It’s already become a cliche to say that the Deepwater Horizon oil spill has become President Obama’s “Katrina,” a reference to the political harm done to George W. Bush over a perception of fecklessness, indifference, and incompetence in response to the 2005 hurricane that struck New Orleans. In Bush’s case, while some of the criticism was deserved (Brown’s appointment at FEMA, for example), the 1988 Stafford Act (PDF), section 401, made clear that the initial responsibility for disaster response laid with local and state authorities, who had to execute their plans before invoking Federal aid. Mayor Nagin and Governor Blanco failed at this. But, thanks to Democratic demagoguery and a hysterical press, all blame was dumped on Washington. Fair or not, that was the political reality.
In the current disaster, however, all the blame now finally starting to be hurled at the Obama administration is merited. For this type of disaster, the 1990 Oil Pollution Act makes the Federal government the lead agency:
Many believe that there were lost opportunities in the immediate aftermath of the Exxon Valdez spill to help contain the damage. For example, the oil sat around the grounded tanker off the Alaskan coast for several days before it was blown toward coastal areas and caused onshore environmental damage. But conflicting state and federal actions stymied the cleanup efforts and slowed the initial response to the spill.
Congress concluded that the existing response protocol was poorly coordinated. One of the goals of the Oil Pollution Act was to clarify the lines of authority in the immediate aftermath of a spill so that the response can be swift and effective. The statute also beefed up preparedness measures in anticipation of spills and created a liability scheme for the government’s cleanup costs and to injured third parties for damages.

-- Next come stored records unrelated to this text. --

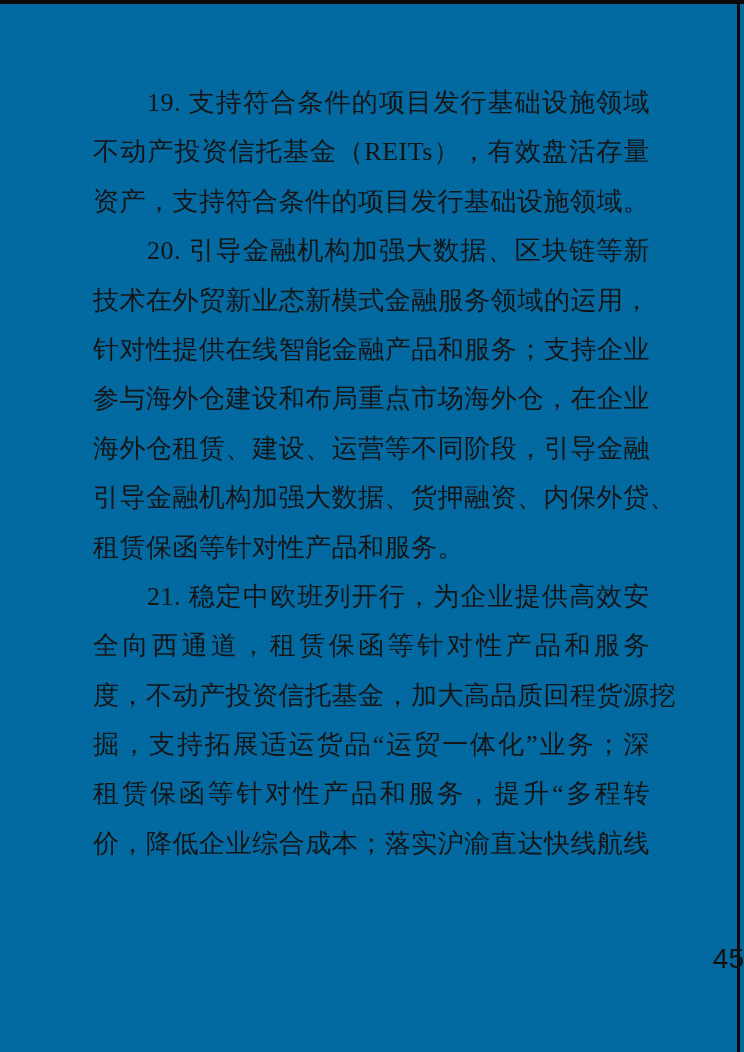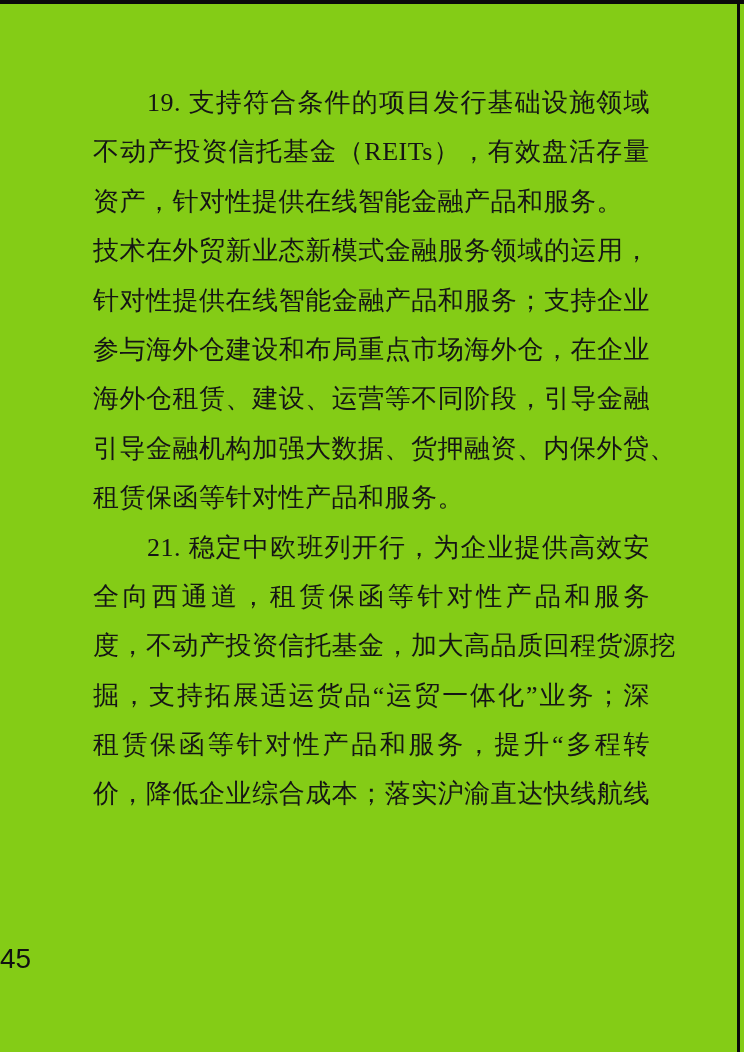--- a/index.html
+++ b/index.html
@@ -4,21 +4,21 @@
 <style>
   html, body {
     margin: 0;
     padding: 0;
     background: #ffffff;
   }
   .page {
     position: relative;
     width: 744px;
     height: 1052px;
-    background: #84cc16;
+    background: #0369a1;
     overflow: hidden;
     font-family: "Liberation Serif", "DejaVu Serif", serif;
     color: #151515;
   }
   
   .border-top {
     position: absolute;
     left: 0; top: 0;
     width: 744px; height: 4px;
     background: #0a0a0a;
@@ -53,43 +53,44 @@
     text-indent: 54px;
   }
   .line.para-end {
     text-align-last: left;
   }
   .page-number {
     position: absolute;
     left: 0;
     top: 942px;
     width: 744px;
-    text-align: left;
+    text-align: right;
     font-family: "Liberation Sans", "DejaVu Sans", sans-serif;
     font-size: 28px;
     line-height: 34px;
     color: #111111;
   }
 </style>
 </head>
 <body>
 
 <div class="page">
   <div class="border-top"></div>
   <div class="border-right"></div>
 
   <div class="text-block">
 
     <div class="para">
       <div class="line first">19. 支持符合条件的项目发行基础设施领域</div>
       <div class="line">不动产投资信托基金（REITs），有效盘活存量</div>
-      <div class="line para-end">资产，针对性提供在线智能金融产品和服务。</div>
+      <div class="line para-end">资产，支持符合条件的项目发行基础设施领域。</div>
     </div>
 
     <div class="para">
+      <div class="line first">20. 引导金融机构加强大数据、区块链等新</div>
       <div class="line">技术在外贸新业态新模式金融服务领域的运用，</div>
       <div class="line">针对性提供在线智能金融产品和服务；支持企业</div>
       <div class="line">参与海外仓建设和布局重点市场海外仓，在企业</div>
       <div class="line">海外仓租赁、建设、运营等不同阶段，引导金融</div>
       <div class="line">引导金融机构加强大数据、货押融资、内保外贷、</div>
       <div class="line para-end">租赁保函等针对性产品和服务。</div>
     </div>
 
     <div class="para">
       <div class="line first">21. 稳定中欧班列开行，为企业提供高效安</div>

The act authorizes the President to either federalize the spill or oversee the cleanup efforts of the responsible private party or parties. Spills in coastal waters are handled by the Coast Guard, while the Environmental Protection Agency handles inland spills. In the case of Deepwater Horizon, the President delegated authority to the Coast Guard, which in turn coordinates efforts with other federal agencies and state officials as well as BP and other private parties. The Coast Guard has at its disposal the resources to address spills.
More than a month into the disaster, the administration’s feckless, indifferent, and incompetent response to a problem over which it has clear statutory authority has caused it to be hammered in public opinion and even the media, the latter of which normally fawns over anything “Obama.”
And the administration’s opponents are taking advantage of this. Via Ed Morrissey, this web ad from the NRSC slamming Obama over his handling of the oil spill is devastating, especially when it quotes leading Democrats and the President’s own words:
(And I never, ever thought I’d find myself sympathizing with James Carville.)
So, to answer the initial question of whether this is “Obama’s Katrina,” I’d have to say a qualified “yes.” Yes, because it’s a disaster feeding a perception of incompetence that’s starting to cost him politically, even though the press is only belatedly starting to take him to task. Qualified, because we don’t know yet if this will cause a permanent negative change in public perception, as Katrina did for President Bush.
RELATED: Former Governor Sarah Palin, who was intimately involved with the beginning and end of the Exxon Valdez oil spill in Alaska, breaks out the industrial nightstick on Obama:
Nearly 40 days in, our President finally addressed the American people’s growing concerns about the Gulf Coast oil spill. Listening to today’s press conference, you’d think the administration has been working with single-minded focus on the Gulf gusher since the start of the disaster. In reality, their focus has been anything but singular to help solve this monumental problem.
If the President really was fully focused on this issue from day one, why did it take nine whole days before the administration asked the Department of Defense for help in deploying equipment needed for the extreme depth spill site?
Why was the expert group assembled by Energy Commissioner Steven Chu only set up three weeks after the start of this disaster?
Why was Governor Jindal forced more than a month after the start of the disaster to go on national television to beg for materials needed to tackle the oil spill and for federal approval to build offshore sand barriers that are imperative to protect his state’s coastline?
Why was no mention of the spill made by our President for days on end while Americans waited to hear if he grasped the import of his leadership on this energy issue?
Read the whole thing. If Sarah Palin has one undoubted area of expertise, it’s in the oversight of natural resource development and regulation, and in dealing with oil companies. Her experience here dwarfs that of the President and his top cabinet officials. While false pride would keep him from ever giving her a spotlight that would inevitably shine badly on him, he could go a long way to getting this under control by making her the “Oil Clean-up Czarina.”